Entries provided:
▬▬▬▬▬▬

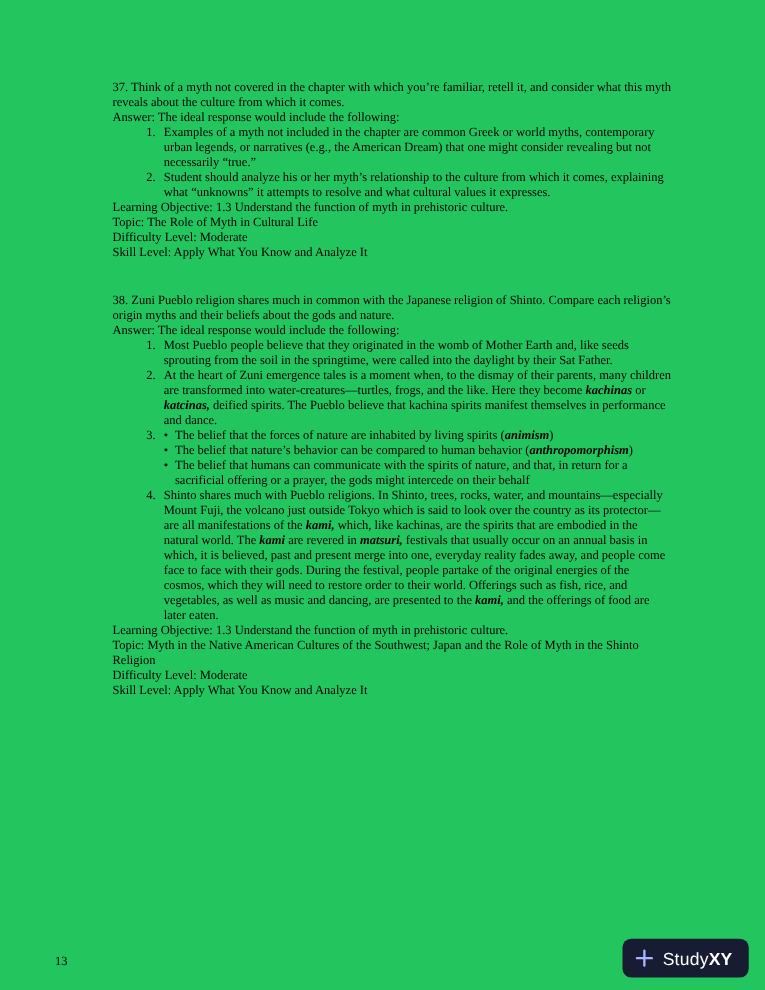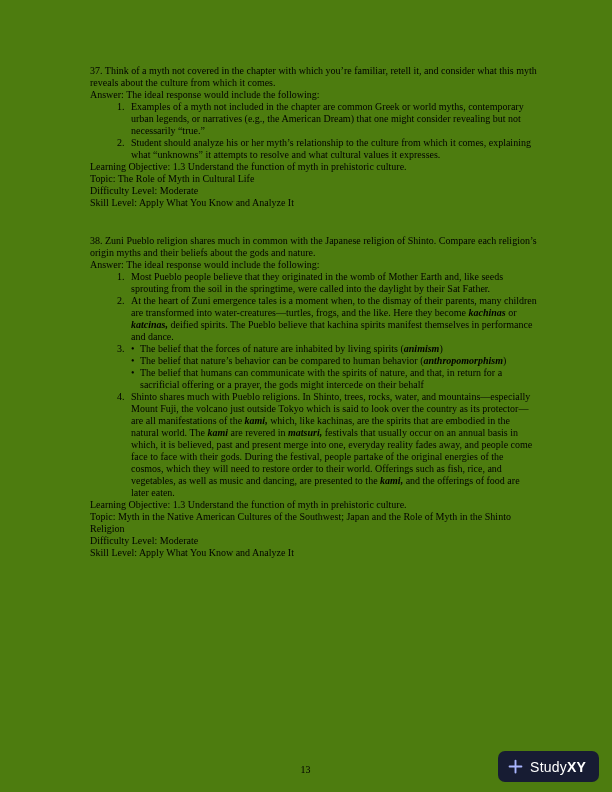--- a/index.html
+++ b/index.html
@@ -7,7 +7,7 @@
     position: relative;
     width: 612px;
     height: 792px;
-    background: #4d7c0f;
+    background: #22c55e;
     overflow: hidden;
     font-family: "Liberation Serif", serif;
     font-size: 10px;

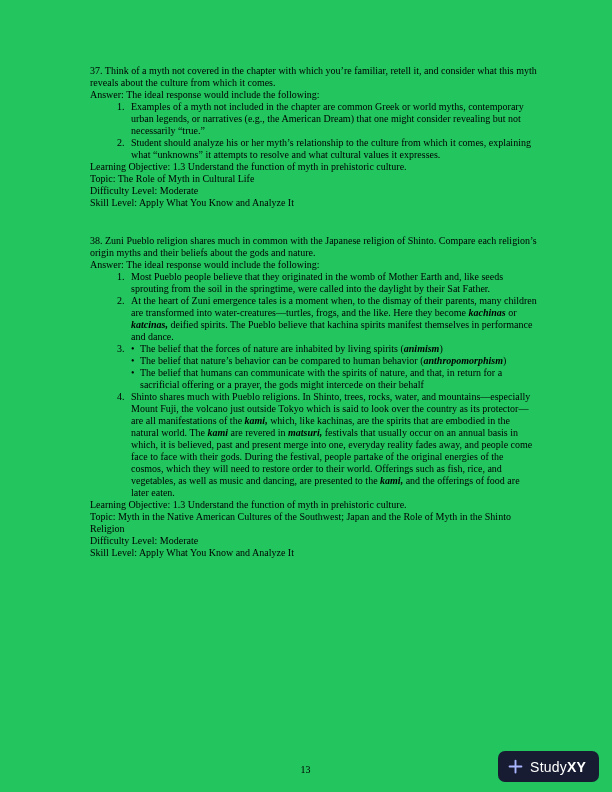--- a/index.html
+++ b/index.html
@@ -36,8 +36,9 @@
     position: absolute;
     left: 0; right: 1px;
     bottom: 16px;
-    text-align: center;
+    text-align: left;
     font-size: 10px;
+    padding-left: 44px;
   }
   .brand {
     position: absolute;

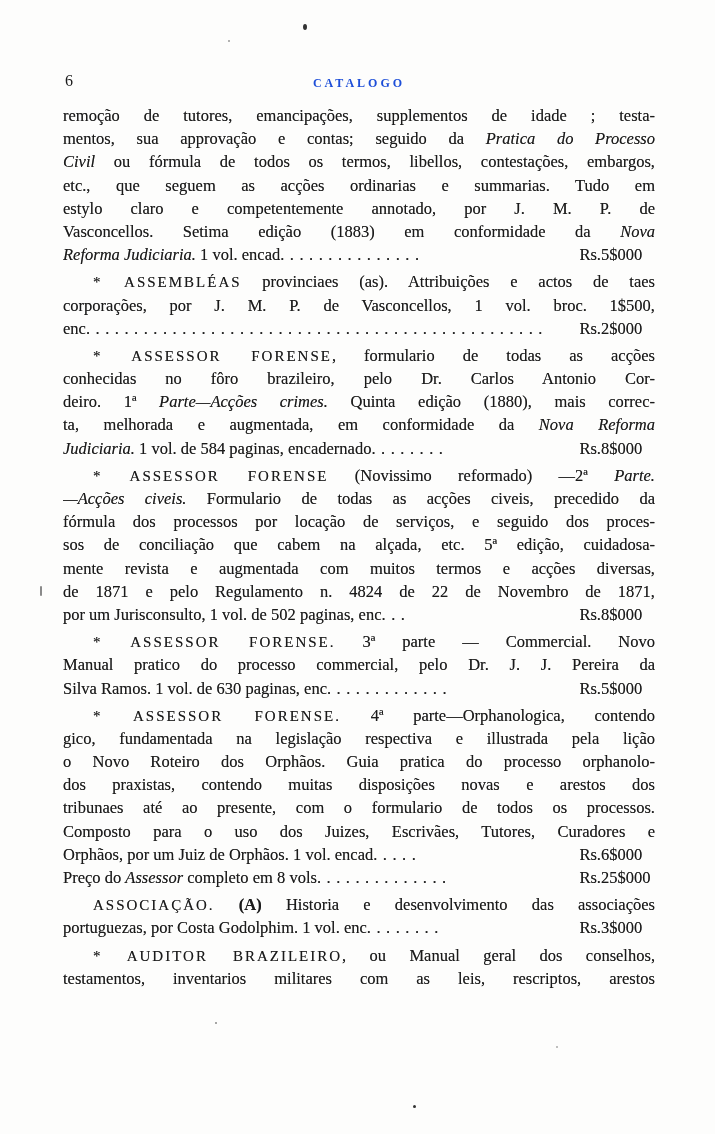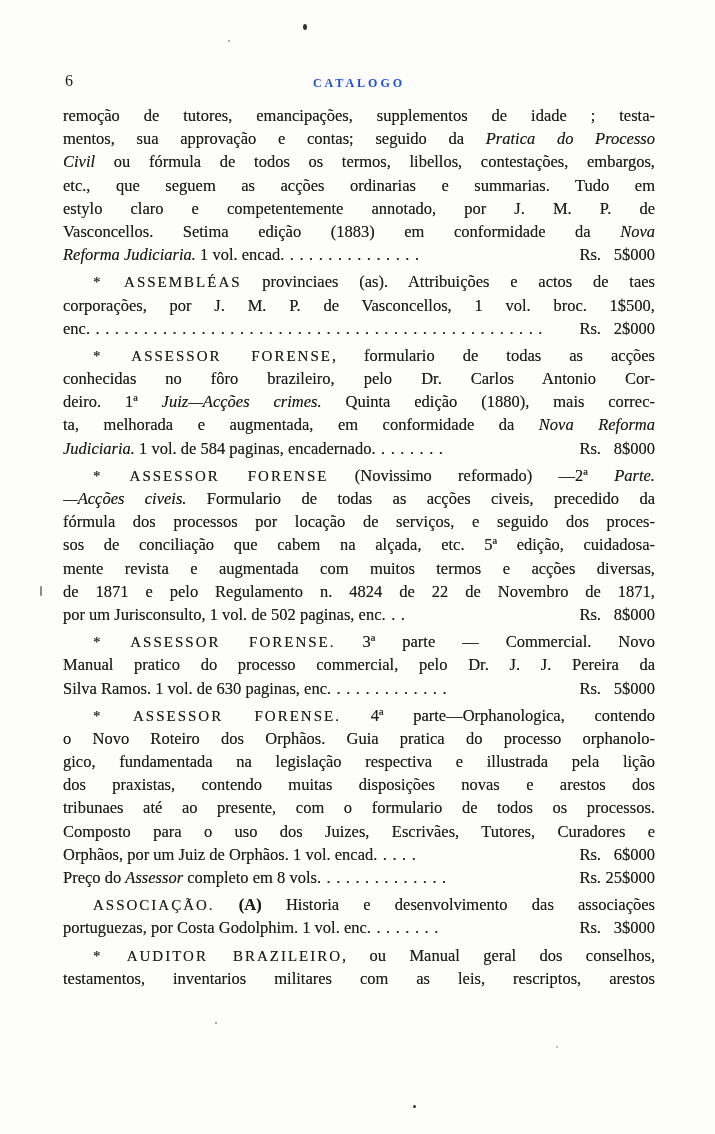--- a/index.html
+++ b/index.html
@@ -44,7 +44,7 @@
   .run-h{font-weight:normal;letter-spacing:2px;font-size:15px;}
   .dots{letter-spacing:5.5px;white-space:nowrap;overflow:hidden;color:#1f1f1f;}
   .rs{margin-left:auto;padding-left:10px;white-space:pre;}
-  .amt{min-width:54px;text-align:right;white-space:pre;}
+  .amt{min-width:54px;white-space:pre;}
   .speck{position:absolute;background:#333;border-radius:50%;}
   .speck.v{border-radius:1px;background:#8a8a8a;}
 </style>

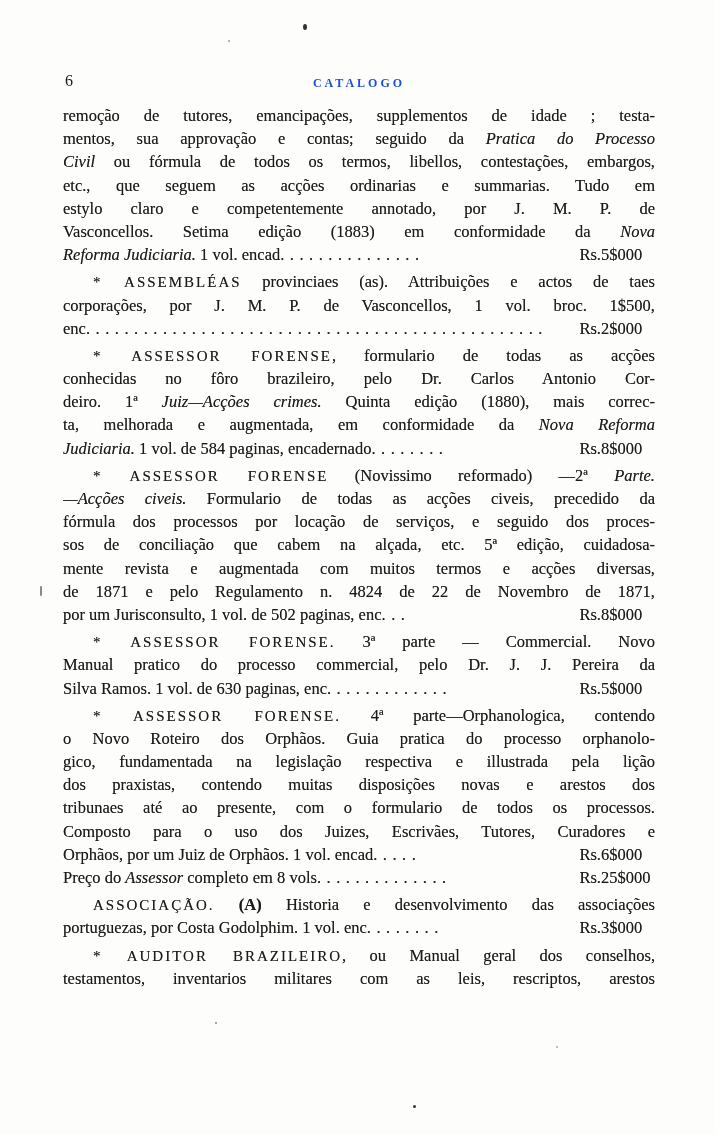--- a/index.html
+++ b/index.html
@@ -86,7 +86,7 @@
       <div class="entry">
         <div class="line j ind"><span class="ptxt"><span class="run-h">* ASSESSOR FORENSE</span><span>, formulario de todas as acções</span></span></div>
         <div class="line j"><span class="ptxt"><span>conhecidas no fôro brazileiro, pelo Dr. Carlos Antonio Cor-</span></span></div>
-        <div class="line j"><span class="ptxt"><span>deiro. 1ª </span><span class="run-i">Juiz—Acções crimes.</span><span> Quinta edição (1880), mais correc-</span></span></div>
+        <div class="line j"><span class="ptxt"><span>deiro. 1ª </span><span class="run-i">Parte—Acções crimes.</span><span> Quinta edição (1880), mais correc-</span></span></div>
         <div class="line j"><span class="ptxt"><span>ta, melhorada e augmentada, em conformidade da </span><span class="run-i">Nova Reforma</span></span></div>
         <div class="line pline">
           <span class="ptxt"><span class="run-i">Judiciaria.</span><span> 1 vol. de 584 paginas, encadernado</span></span>

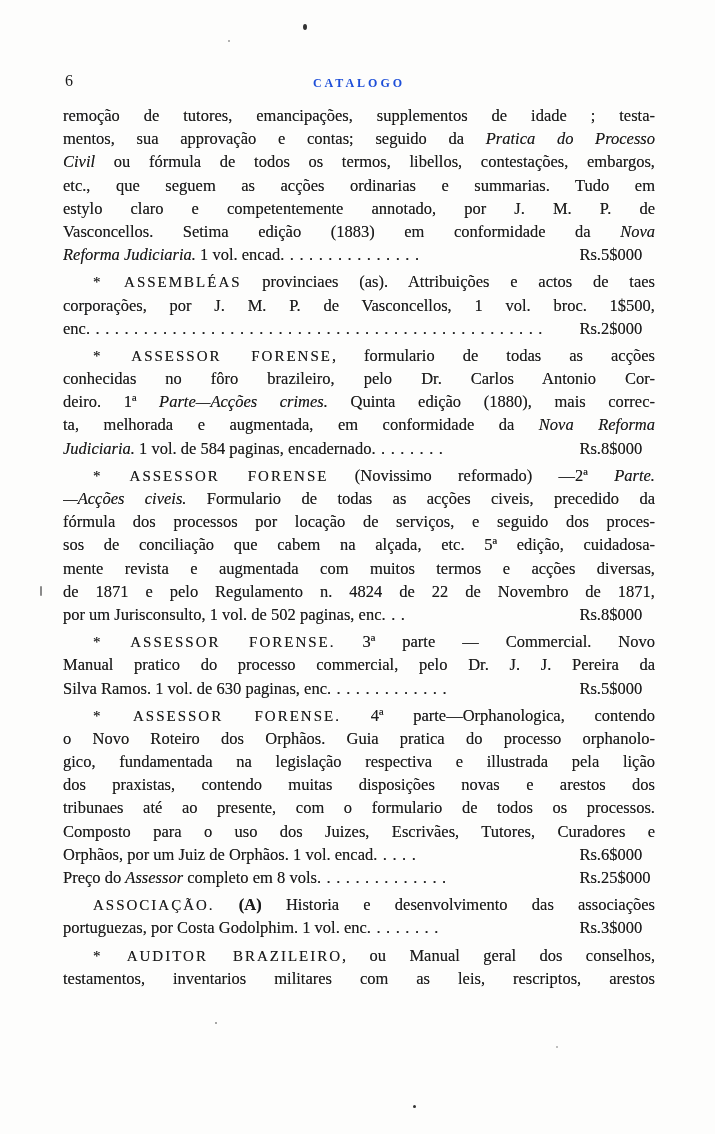--- a/index.html
+++ b/index.html
@@ -121,8 +121,8 @@
       </div>
       <div class="entry">
         <div class="line j ind"><span class="ptxt"><span class="run-h">* ASSESSOR FORENSE.</span><span> 4ª parte—Orphanologica, contendo</span></span></div>
+        <div class="line j"><span class="ptxt"><span>gico, fundamentada na legislação respectiva e illustrada pela lição</span></span></div>
         <div class="line j"><span class="ptxt"><span>o Novo Roteiro dos Orphãos. Guia pratica do processo orphanolo-</span></span></div>
-        <div class="line j"><span class="ptxt"><span>gico, fundamentada na legislação respectiva e illustrada pela lição</span></span></div>
         <div class="line j"><span class="ptxt"><span>dos praxistas, contendo muitas disposições novas e arestos dos</span></span></div>
         <div class="line j"><span class="ptxt"><span>tribunaes até ao presente, com o formulario de todos os processos.</span></span></div>
         <div class="line j"><span class="ptxt"><span>Composto para o uso dos Juizes, Escrivães, Tutores, Curadores e</span></span></div>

▬▬▬▬▬▬

Task prompt:
Extract, from the listing above, every line where the string "speck" occurs.

Response for this exercise:
   .speck{position:absolute;background:#333;border-radius:50%;}
   .speck.v{border-radius:1px;background:#8a8a8a;}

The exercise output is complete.